__Instructions for the task__
Although the records contain pictures, none belong in the copy: restate word for word only the lines from the one with "text: 22.6% ->" through the one with "html: <div>Share of", both included.

__Records to use__
*** Block opens ***

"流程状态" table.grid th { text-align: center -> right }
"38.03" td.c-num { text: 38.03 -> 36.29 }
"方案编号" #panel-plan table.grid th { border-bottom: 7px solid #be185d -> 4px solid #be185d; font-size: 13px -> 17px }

*** Block closes ***
*** Block opens ***

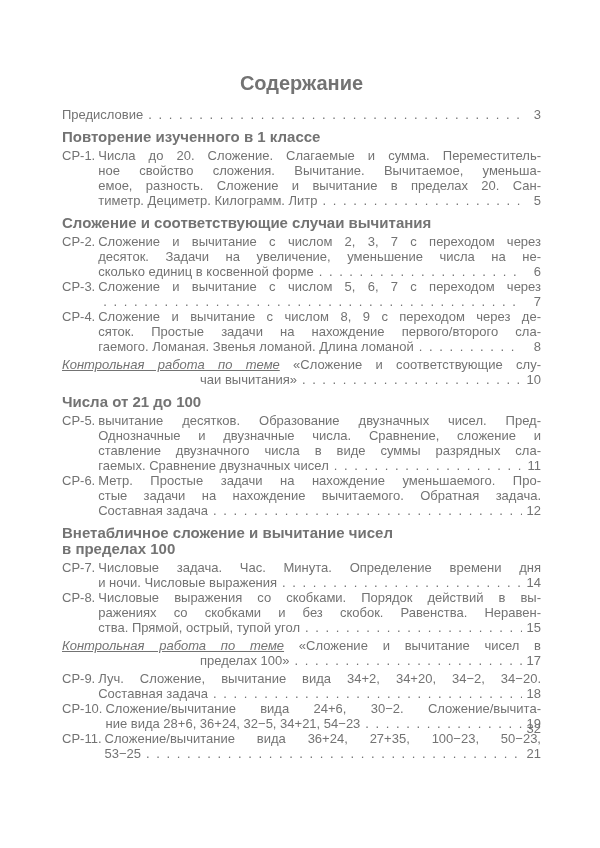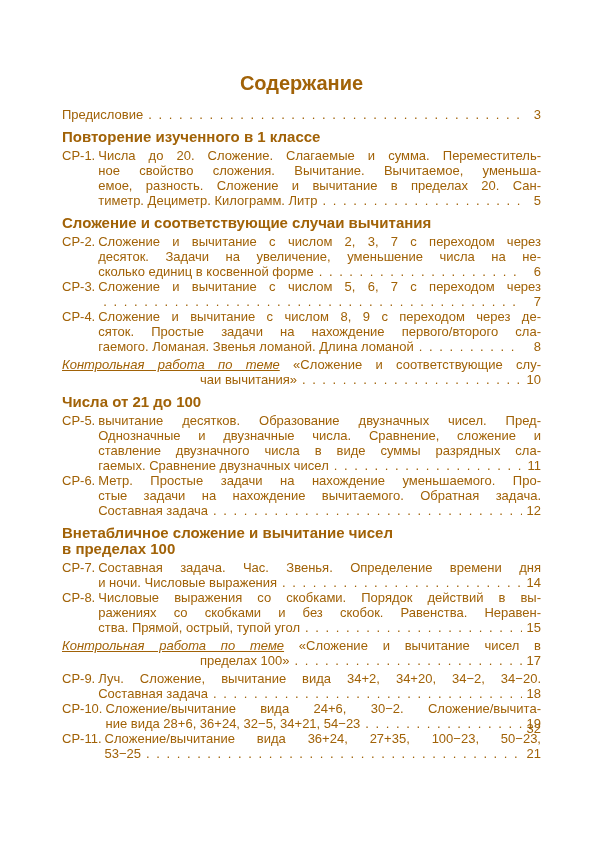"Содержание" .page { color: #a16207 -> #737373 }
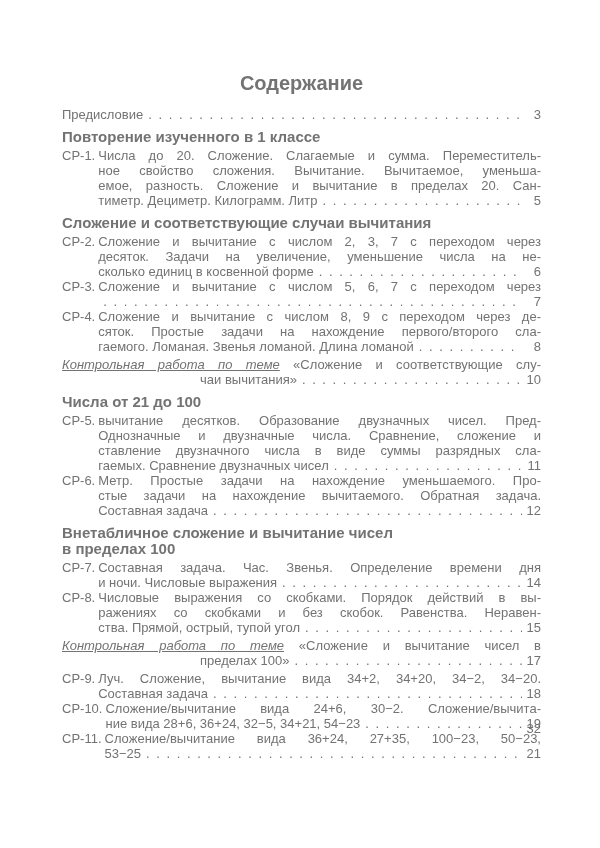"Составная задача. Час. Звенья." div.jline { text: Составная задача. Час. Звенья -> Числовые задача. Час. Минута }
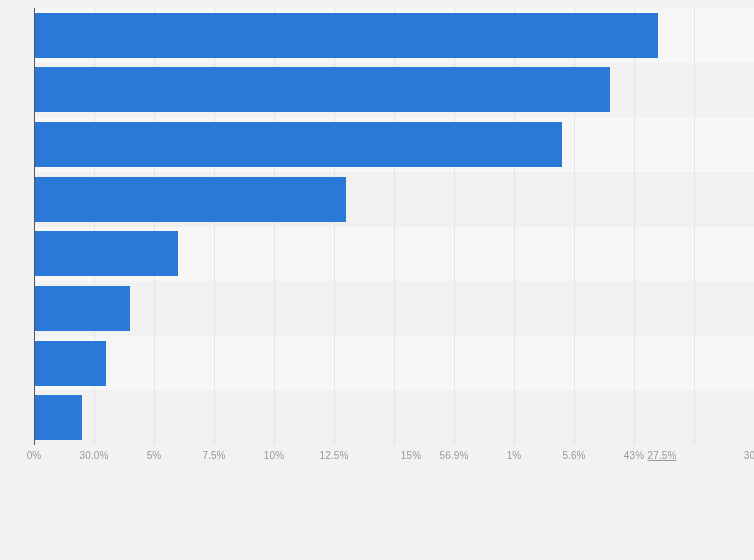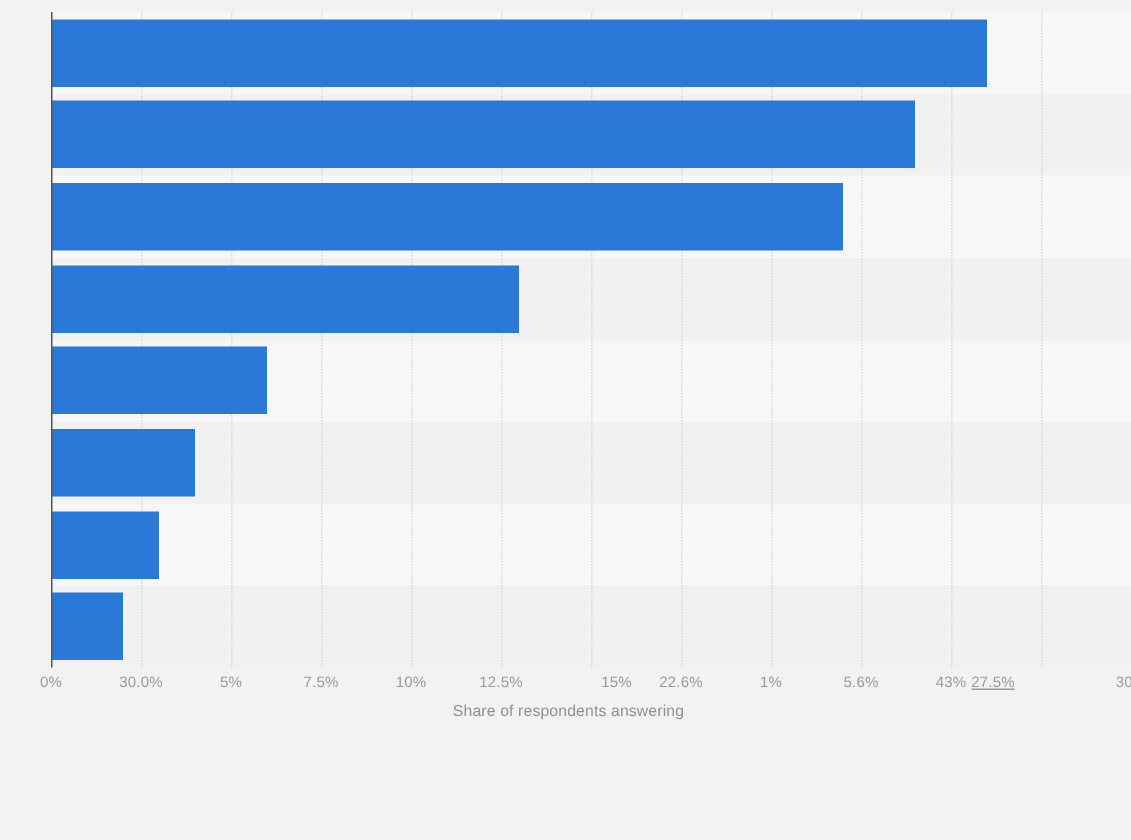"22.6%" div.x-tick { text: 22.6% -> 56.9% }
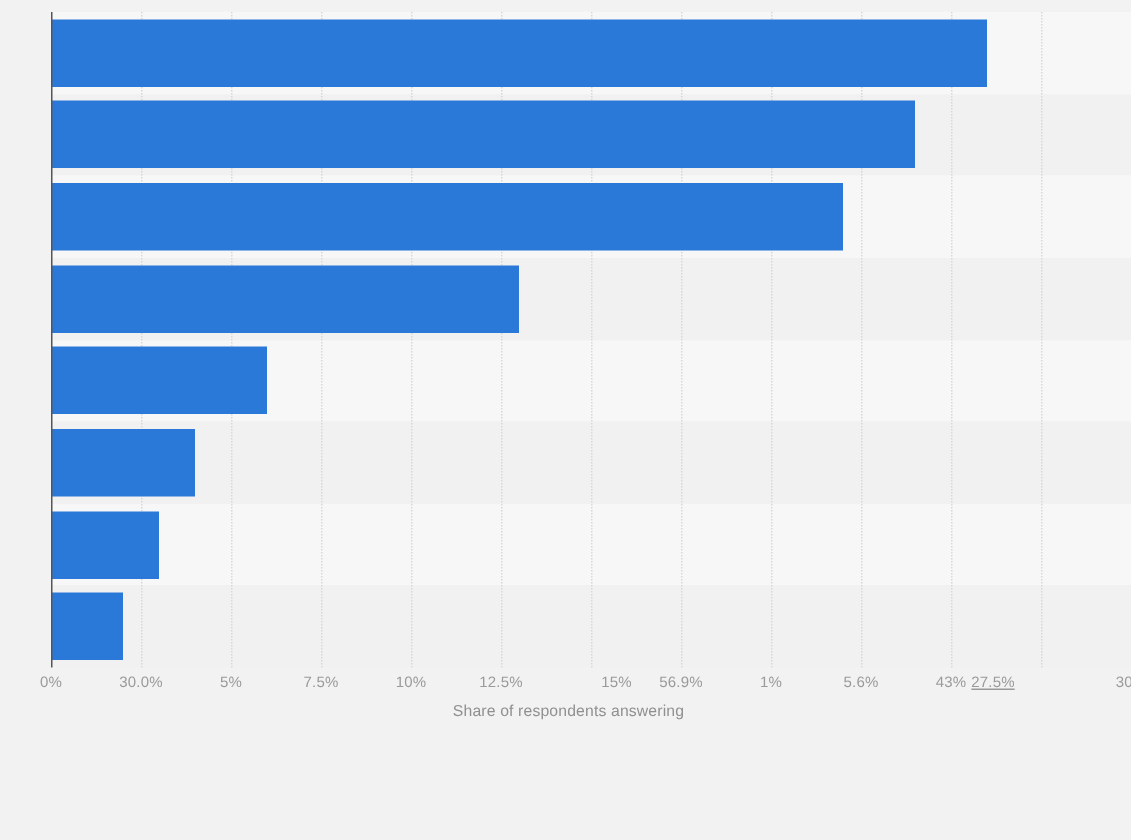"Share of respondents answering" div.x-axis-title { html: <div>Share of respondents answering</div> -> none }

*** Block closes ***
*** Block opens ***

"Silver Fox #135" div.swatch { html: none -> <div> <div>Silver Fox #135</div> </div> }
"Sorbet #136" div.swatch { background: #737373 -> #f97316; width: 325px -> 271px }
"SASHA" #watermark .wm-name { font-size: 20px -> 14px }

*** Block closes ***

__Response below__
"22.6%" div.x-tick { text: 22.6% -> 56.9% }
"Share of respondents answering" div.x-axis-title { html: <div>Share of respondents answering</div> -> none }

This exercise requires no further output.